Scheie syndrome is one of a number of heritable mucopolysaccharide storage diseases and is characterized by the absence of the enzyme a-L-iduronidase and the excretion of increased levels of dermatan and heparan sulfate in the urine.
Alternative Names
Mucopolysaccharidosis type I; Mucopolysaccharidosis type IS
Causes, incidence, and risk factors
Scheie syndrome is transmitted as an autosomal recessive trait. Scheie syndrome exhibits the same enzyme defect as Hurler syndrome but is usually milder. It is the mildest form of mucopolysaccharide storage disease. Symptoms may not appear until 4 or 5 years of age. Normal mentality is maintained. Clinical features are joint limitations, inguinal hernias, a broad mouth with full lips, and clouding of the cornea that occurs early. Affected children also develop juvenile onset of stiff joints, with development of claw hands and deformed feet.
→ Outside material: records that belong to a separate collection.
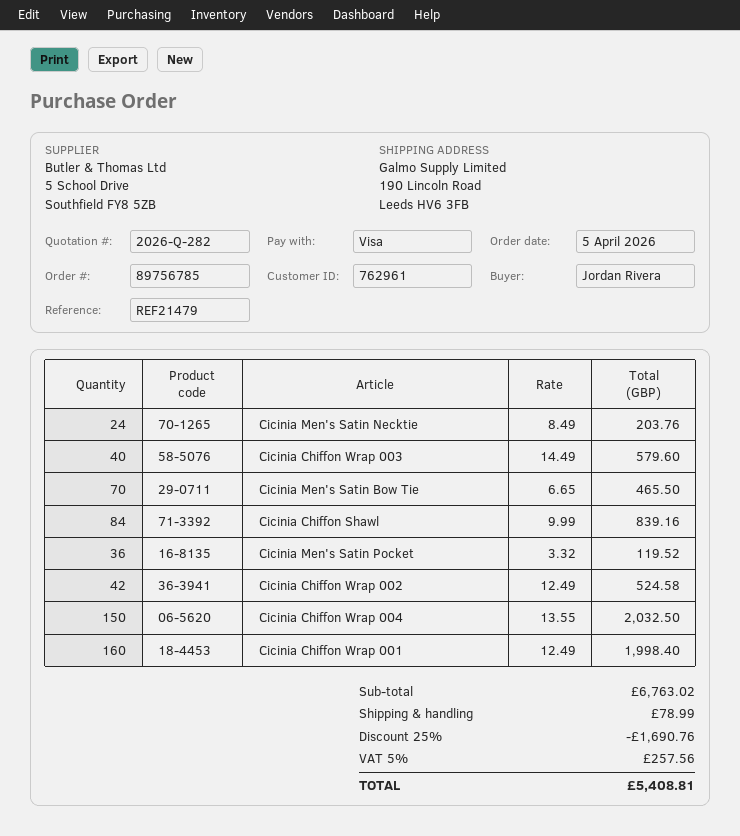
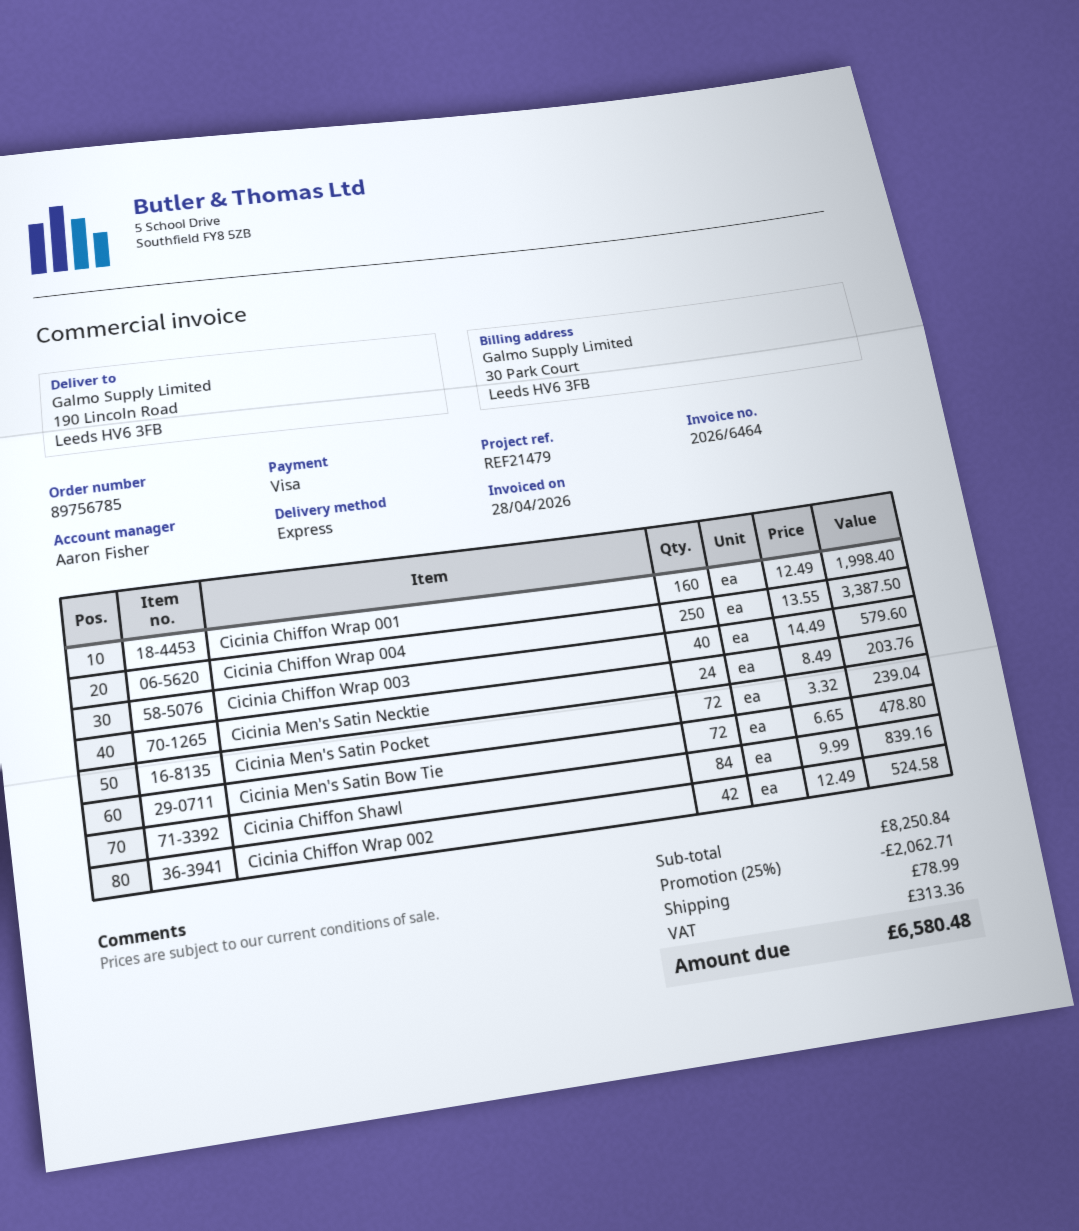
Cicinia Men's Satin Bow Tie: 70 x 6.65 = 465.50 -> 72 x 6.65 = 478.80
Cicinia Men's Satin Pocket: 36 x 3.32 = 119.52 -> 72 x 3.32 = 239.04
Cicinia Chiffon Wrap 004: 150 x 13.55 = 2032.50 -> 250 x 13.55 = 3387.50
subtotal: 6763.02 -> 8250.84
discount: 25% = 1690.76 -> 25% = 2062.71
tax: 257.56 -> 313.36
total: 5408.81 -> 6580.48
As in Morquio syndrome , affected people may develop problems with the aortic valve.
Treatment
There is no specific treatment for Scheie syndrome. Ongoing research into enzyme replacement therapy may offer treatment in the future. Early recognition and treatment of spinal cord compression can prevent permanent nerve damage. Treatment for heart problems caused by leaky valves is the same as in mainstream medicine.
Support groups
National MPS Society, Inc. 102 Aspen Dr Downingtown, PA 19335 Phone: 610-942-0100 Website: http://www.mpssociety.org E-mail : info@mpssociety.org
Expectations (prognosis)
Scheie syndrome is compatible with an almost normal lifespan. However, some disabilities such as limitation of joints, blindness or deafness are likely in later decades.
Calling your health care provider
Call your health care provider if you have a family history of this disease or if you have symptoms suggestive of this disorder.
Prevention
Genetic counseling is recommended for prospective parents with a family history os Scheie syndrome.